Work instructions
Scan the material below for the string "discount". Report every line that has it.

┏━━

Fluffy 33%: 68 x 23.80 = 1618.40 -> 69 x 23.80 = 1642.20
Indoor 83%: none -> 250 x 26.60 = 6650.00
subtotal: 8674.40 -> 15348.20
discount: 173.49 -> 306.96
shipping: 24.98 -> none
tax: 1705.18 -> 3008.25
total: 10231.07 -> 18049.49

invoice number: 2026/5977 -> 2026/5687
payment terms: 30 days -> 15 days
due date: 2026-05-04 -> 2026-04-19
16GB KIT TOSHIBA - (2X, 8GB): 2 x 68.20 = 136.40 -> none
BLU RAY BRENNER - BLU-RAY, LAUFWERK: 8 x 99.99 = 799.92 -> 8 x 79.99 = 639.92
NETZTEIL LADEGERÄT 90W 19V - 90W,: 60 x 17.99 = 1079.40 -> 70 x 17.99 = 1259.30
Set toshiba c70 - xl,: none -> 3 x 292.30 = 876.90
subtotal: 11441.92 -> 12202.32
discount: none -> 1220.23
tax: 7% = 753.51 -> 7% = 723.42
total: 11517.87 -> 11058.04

┗━━
┏━━

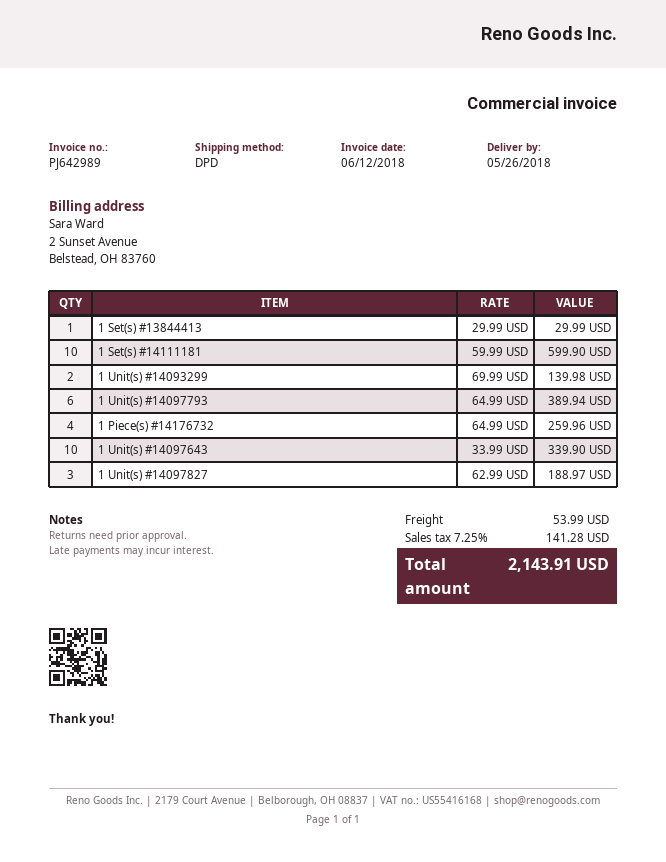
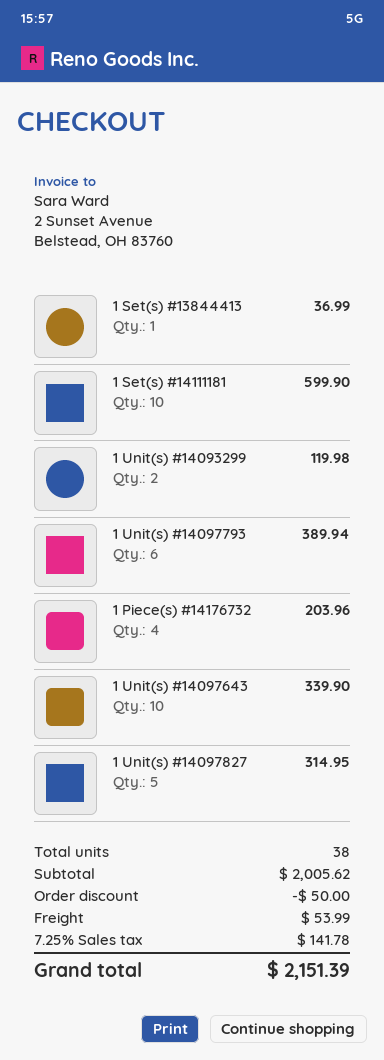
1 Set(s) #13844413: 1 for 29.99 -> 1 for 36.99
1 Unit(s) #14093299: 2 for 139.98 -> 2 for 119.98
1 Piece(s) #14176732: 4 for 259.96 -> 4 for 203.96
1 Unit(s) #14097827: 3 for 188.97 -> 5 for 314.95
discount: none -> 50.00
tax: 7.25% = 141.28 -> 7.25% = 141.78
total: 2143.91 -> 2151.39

┗━━

Reply to the task
discount: 173.49 -> 306.96
discount: none -> 1220.23
discount: none -> 50.00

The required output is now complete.